_Task_
What lines in the records include the string "padding"? Return each one.

_Records for processing_
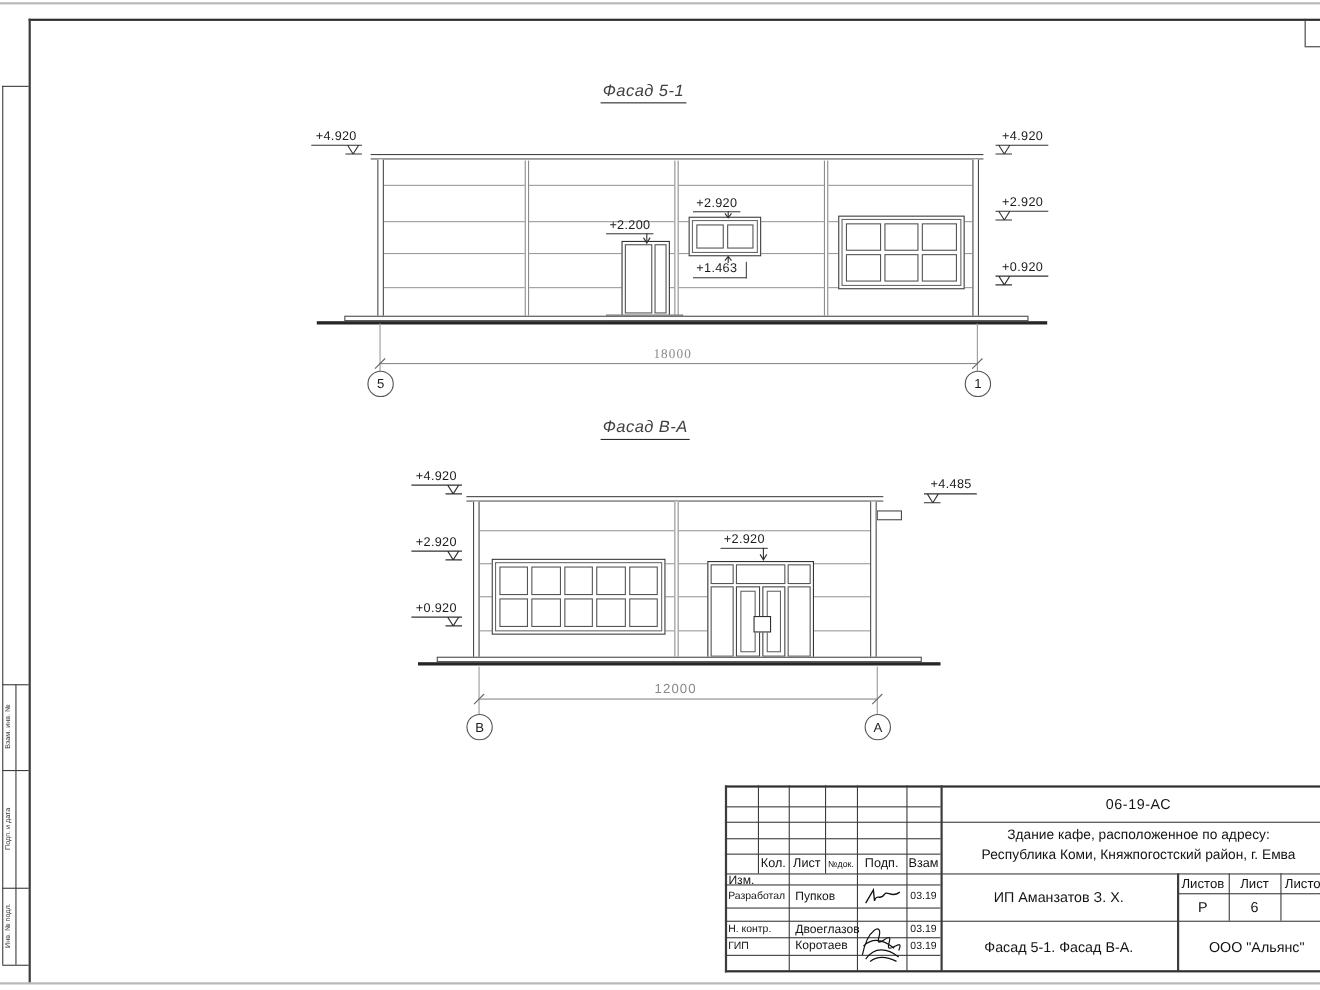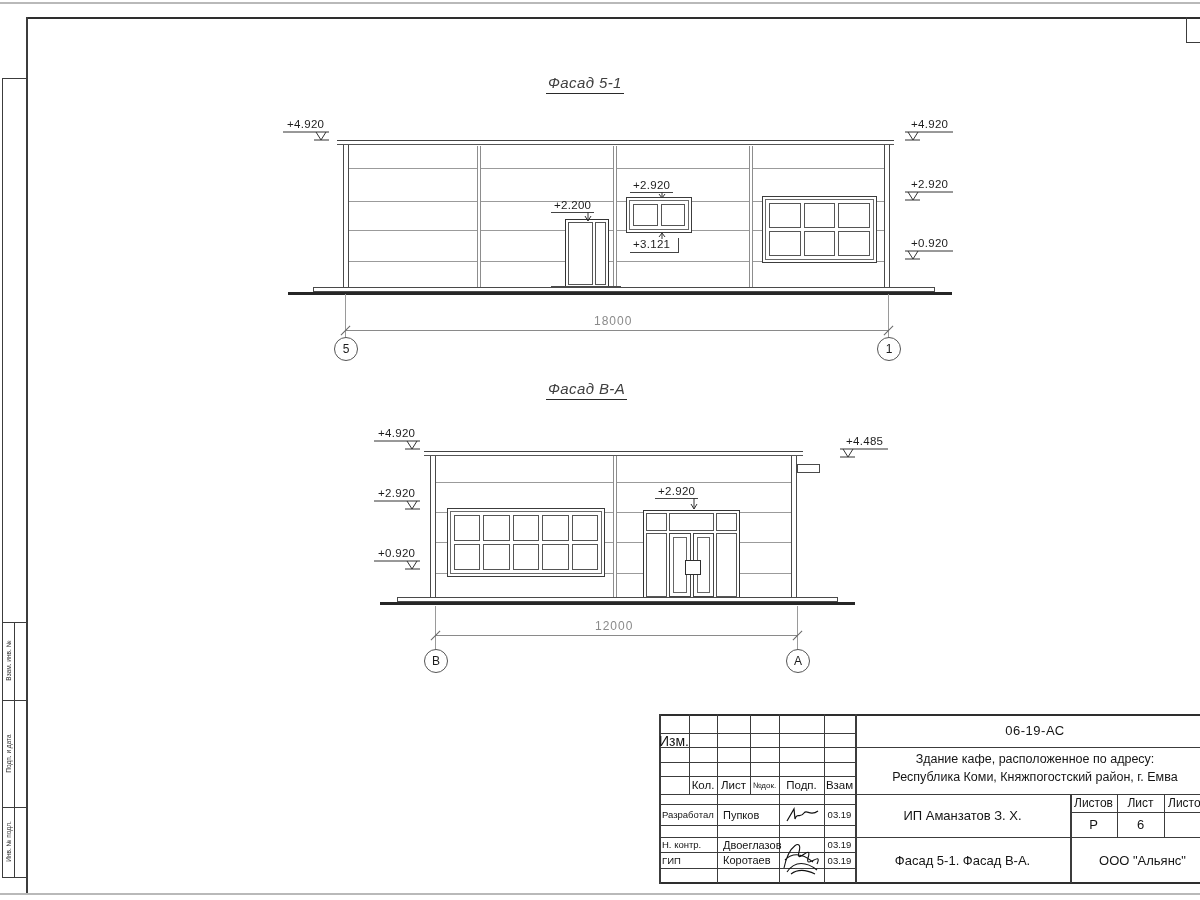--- a/index.html
+++ b/index.html
@@ -141,7 +141,7 @@
   <svg class="eline" style="left:657px;top:233px;" width="10" height="6" viewBox="0 0 10 6">
       <path d="M5,6 V0 M2,4 L5,0 L8,4" stroke="#333" fill="none" stroke-width="1"></path>
     </svg>
-  <div class="etext" style="left:630px;top:238px;border-bottom:1px solid #444;border-right:1px solid #444;padding:0 8px 2px 3px;">+3.121</div>
+  <div class="etext" style="left:630px;top:238px;border-bottom:1px solid #444;border-right:1px solid #444;padding:0 8px 2px 3px;">+1.463</div>
 
   <div class="ext" style="left:345px;top:294px;height:46px;"></div>
   <div class="ext" style="left:888px;top:294px;height:46px;"></div>

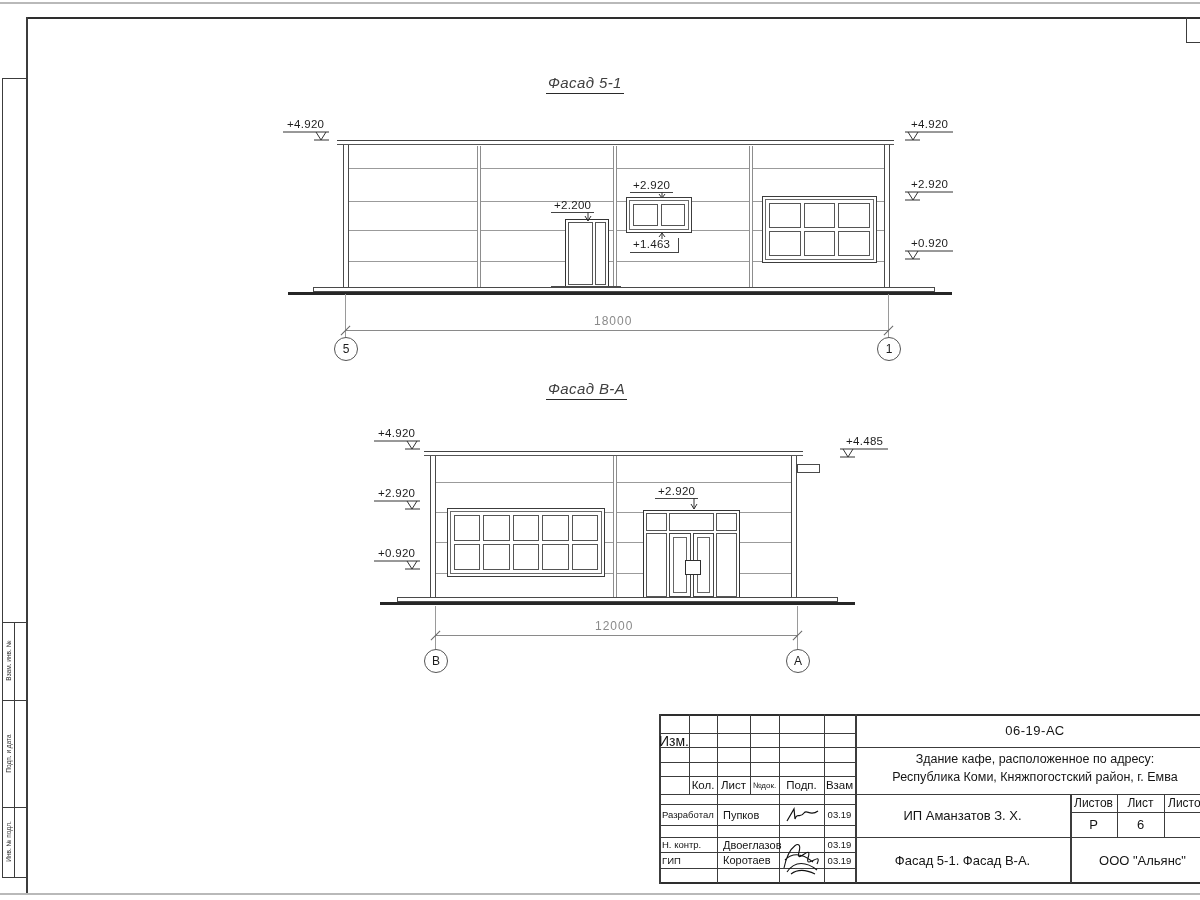--- a/index.html
+++ b/index.html
@@ -148,7 +148,7 @@
   <div class="diml" style="left:345px;top:330px;width:543px;"></div>
   <div class="tick" style="left:339px;top:330px;"></div>
   <div class="tick" style="left:882px;top:330px;"></div>
-  <div class="dimt" style="left:594px;top:314px;">18000</div>
+  <div class="dimt" style="left:594px;top:314px;font-family:Liberation Serif, serif;">18000</div>
   <div class="axis" style="left:334px;top:337px;">
       <span>5</span>
     </div>

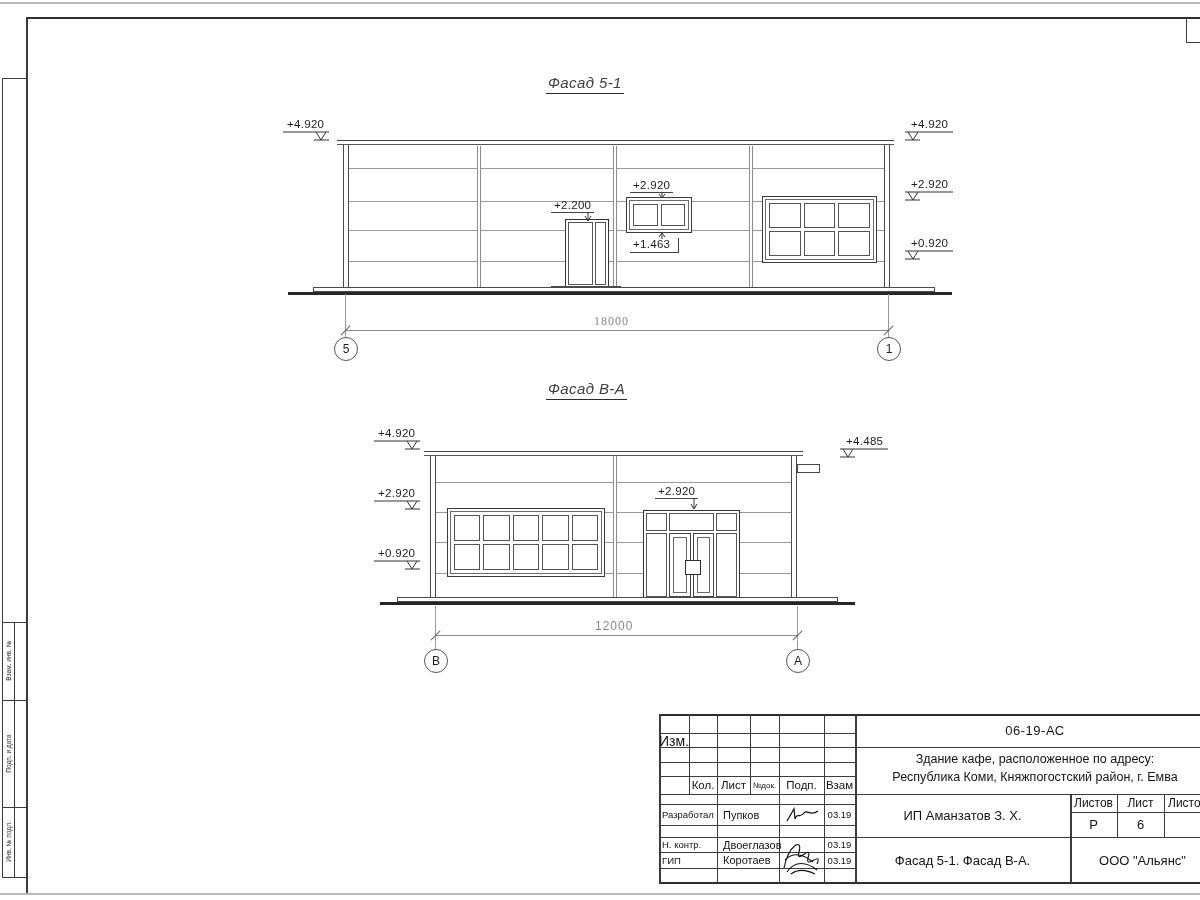--- a/index.html
+++ b/index.html
@@ -284,7 +284,7 @@
   <div class="tbt" style="left:1070px;top:812px;width:47px;height:25px;font-size:13px;">Р</div>
   <div class="tbt" style="left:1117px;top:812px;width:47px;height:25px;font-size:13px;">6</div>
 
-  <div class="tbt" style="left:659px;top:732px;width:30px;height:18px;font-size:14px;">Изм.</div>
+  <div class="tbt" style="left:659px;top:792px;width:30px;height:18px;font-size:11px;">Изм.</div>
   <div class="tbt" style="left:689px;top:776px;width:28px;height:18px;font-size:11.5px;">Кол.</div>
   <div class="tbt" style="left:717px;top:776px;width:33px;height:18px;font-size:11.5px;">Лист</div>
   <div class="tbt" style="left:750px;top:776px;width:29px;height:18px;font-size:8px;">№док.</div>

_Task answer_
-  <div class="etext" style="left:630px;top:238px;border-bottom:1px solid #444;border-right:1px solid #444;padding:0 8px 2px 3px;">+3.121</div>
+  <div class="etext" style="left:630px;top:238px;border-bottom:1px solid #444;border-right:1px solid #444;padding:0 8px 2px 3px;">+1.463</div>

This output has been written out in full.